Setting out on a seventy-five performance stint across two continents, the Footlights tour show is an ambitious project.  An ambitious project that succeeds with genius. Footlights Fiddaman, Ashenden, Lawrence and Owen had the audience in stitches with their slick sketches.

The show was structured to perfection: masterful transitions between scenarios – as the last line of a sketch opened the next with a twist – kept the show fresh and exciting.  The writers understood, however, that repetition of the same technique might become stale, and so kept the audience forever engaged and interested with near perfect synchronisation between audio and movement.  Much effort and careful thought had clearly been put in to make the sketches visually and aurally interesting outside the confines of the punch lines themselves: the auditorium was filled with waves of laughter as Lawrence and Fiddaman played a superlatively brilliant scene miming a muddled tune on a non-existent piano.

What came across so powerfully from the evening was a real sense that the performers understood the art of balance and measure in comedy.  Only on one occasion, when Ashenden played a car dealer, did a sketch feel like it was being pushed beyond its natural life; otherwise the troupe skilfully worked their way through a great variety and mixture of characters and scenarios.  With slight, seemingly effortless changes of posture and facial expression, the troupe breezed through sports commentators, businessmen, computer hackers, mountaineers, tour guides, robots, middle-aged-beer-bellied-and-burger-eating-men-in-the-pub, amongst very many more brilliantly captured characters.  Attention to detail was supreme.  Mark Fiddaman stole the show, at once brilliantly funny as an impostor Swedish masseur; Jed, a timid leader of the truth-spoon confession ring, and a worried lab technician in a cloning room full of cats.

The troupe handled audience expectation with great skill.  A scene on death row between jailer and jailed had a very obvious punch line, yet with just the right amount of suspense before the denouement, the scene came off well – judging by the shaking silhouettes of shoulders in the audience.  Recurring jokes were used sensitively, always in an unexpected context: one joke of Lawrence’s characters was to raise an eyebrow whilst audio played of his conscience deliberating a white lie.

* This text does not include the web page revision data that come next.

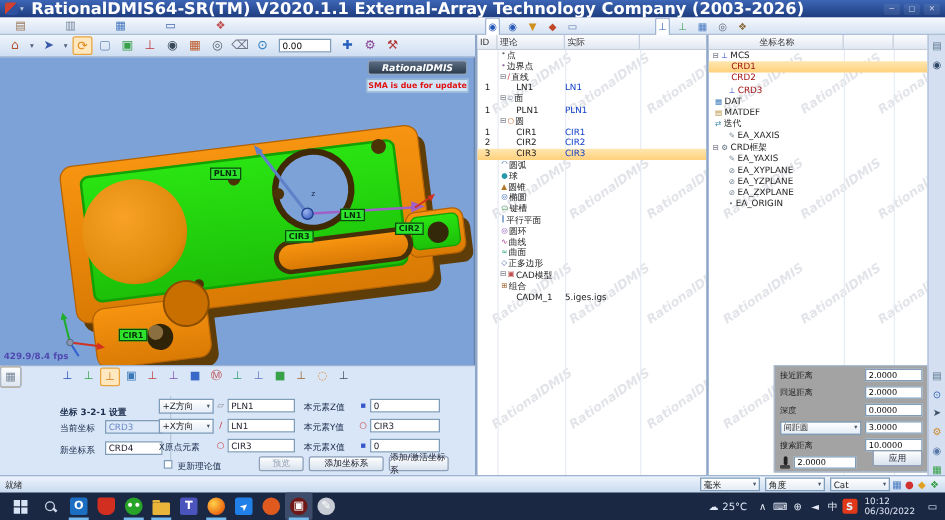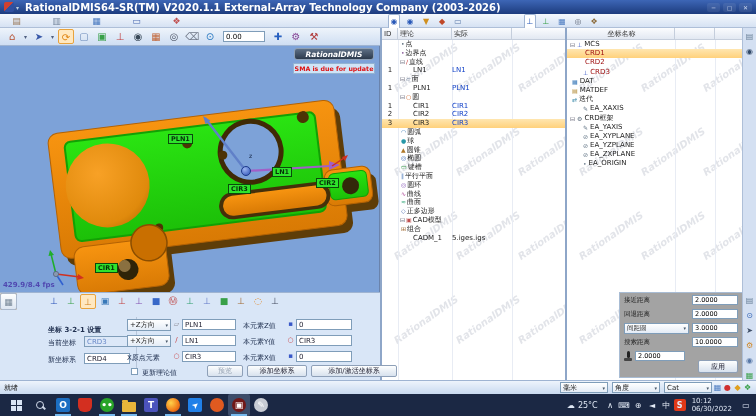"RationalDMIS64-SR(TM) V2020.1.1" #titlebar .ttl { font-size: 10px -> 13px }
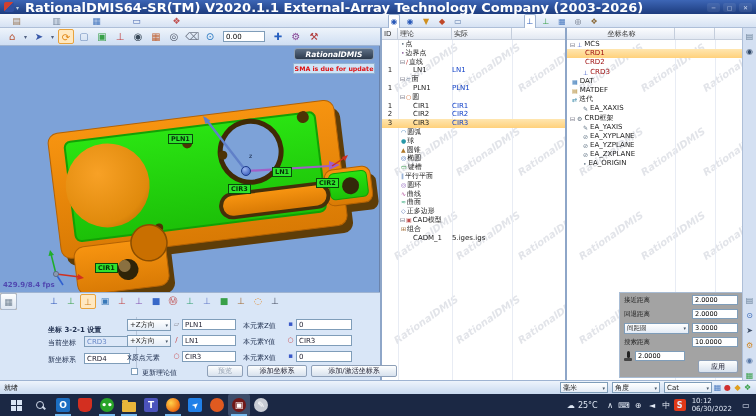"深度" div.prow { html: none -> <div> <span> <span>深度</span> </span> <input> </div> }
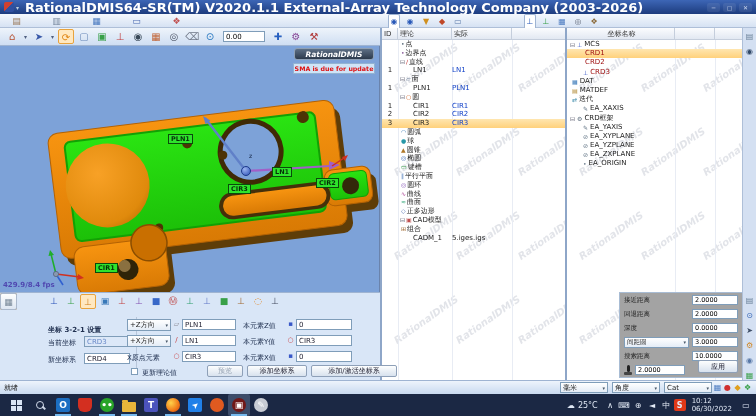"添加/激活坐标系" div.btn { width: 86px -> 48px }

Being only the second night of the tour, the troupe have plenty of time to polish out slight imperfections.  Character and accents were held well; yet, if one were to nitpick, Lawrence on occasion lost character in his solo scenes, grinning at the audience’s evident delight.  One movement scene between knights unfortunately descended into farce; a great shame given the artistry that had gone into the show overall.  These were slight glitches in one evening’s performance; the show as a whole deserves to do very well indeed.